Колька посмотрел на меня искоса, потом прыснул и больно хлопнул по плечу.
- Не дрейфь, Серега! Есть у меня одна гениальная задумка. Я кое с кем успел там переморгнуться.
Мы уже обходили общежитие сзади, приближаясь как раз к печальным траншеям. Уже вечерело, но шум из окон все не затихал. Было понятно, что внутри бабий муравейник копошился вовсю: то из одного, то из другого окна доносились односложные фразы, смех и музыка.
Колька подошел к траншее, нагнулся и прихватил с земли маленький камушек.
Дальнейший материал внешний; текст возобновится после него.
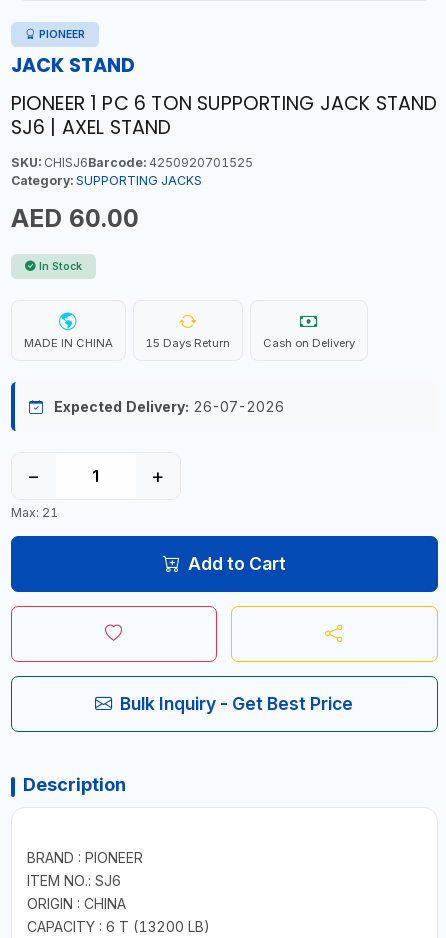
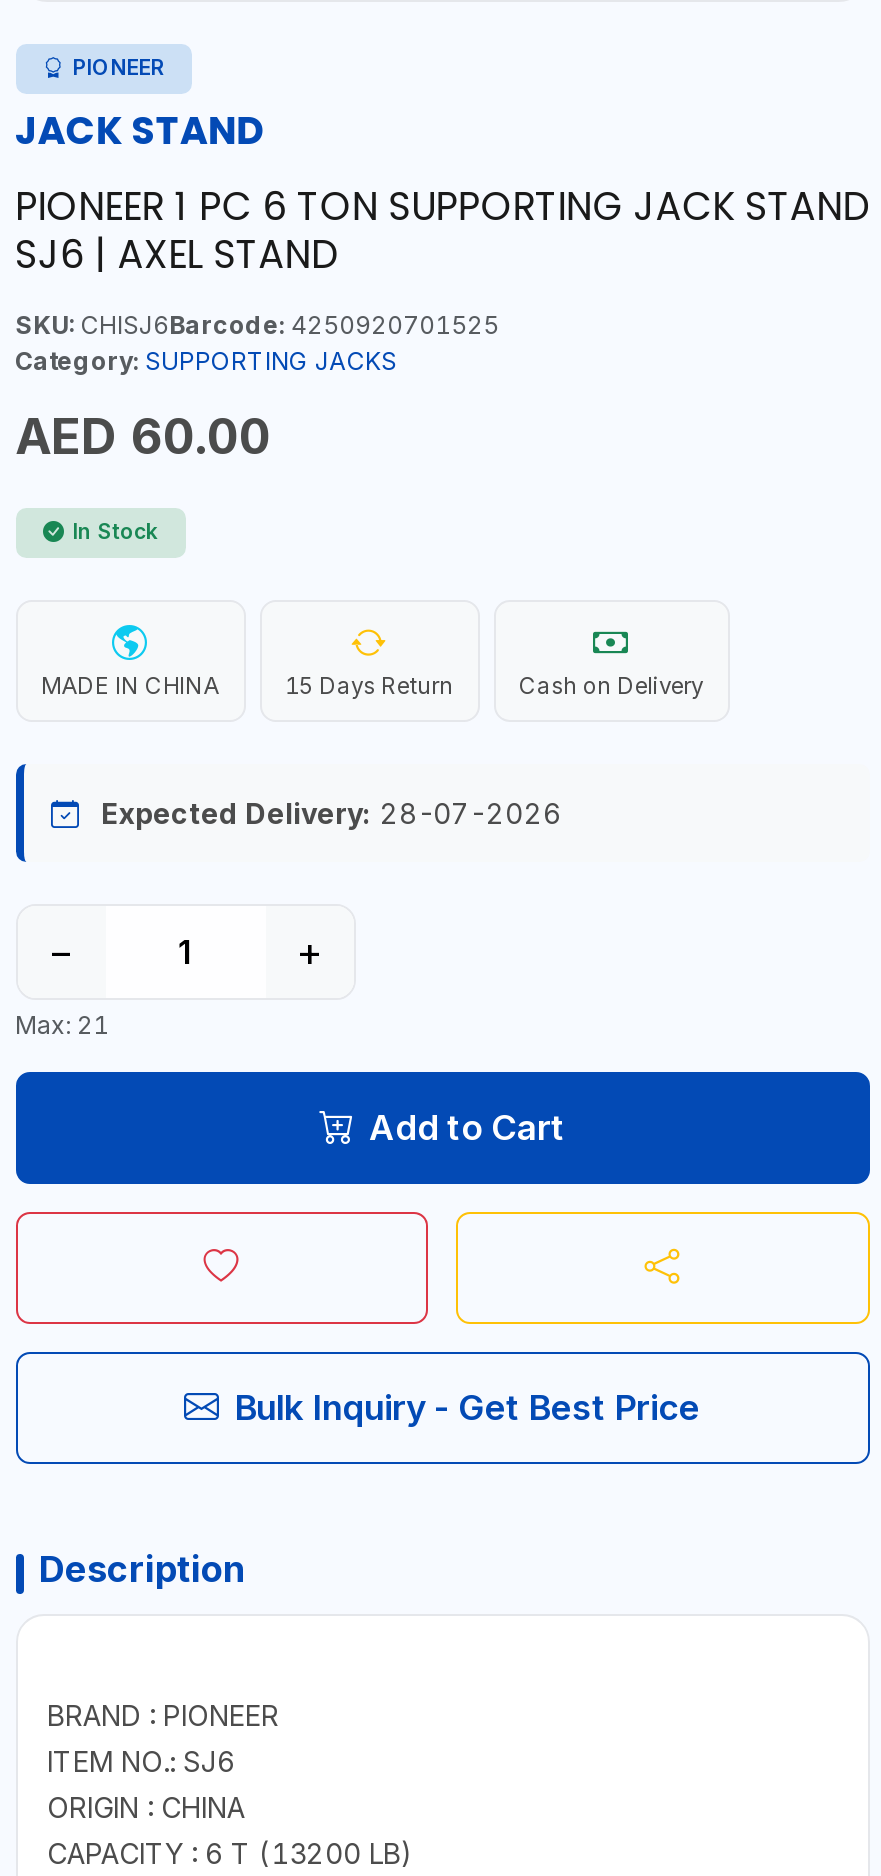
- Expected Delivery: 26-07-2026
+ Expected Delivery: 28-07-2026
Потом резко выпрямился, прищуриваясь и шутя подбрасывая его.
- Э-эх, не зря меня кличут миллиметровщик! - крякнул он и залепил голыш аккурат в ставень одного окна на третьем этаже.
Шпок!.. Трень!.. Как будто постучал в дверь.
- Попал! Попал! - охнул я, удивленно пожимая плечами. - Ты - гений!
- Не то шепчешь, - скорчил недовольную гримасу Колька и тут же широко осклабился, увидев в проеме окна взлохмаченную брюнетку. - Жанка, как там на Западном фронте?
- Без перемен, - уронила та сокрушенно. - Голый Вася...
- Может, взойдем на Казбек? - напирал Колька и заговорщицки заморгал левым глазом, будто от внезапного нервного тика.
- Ну-у, не знаю... - замямлила Жанка, повернулась и с кем-то односложно перебросилась неслышными фразами.
- Коль, а что такое Казбек? - удивленно спросил я.
- Гора на Кавказе, дорогой, - спокойно информировал он, но, заметив, что я по-дурацки раскрыл рот, добродушно добавил: - Ты ведь у нас культурист?
Я не успел ответить, как в окне снова появилась брюнетка, держа в руке скрученную простыню.
- Молодец, Жанка, - обрадовался Колька и повернулся ко мне. - Понял теперь?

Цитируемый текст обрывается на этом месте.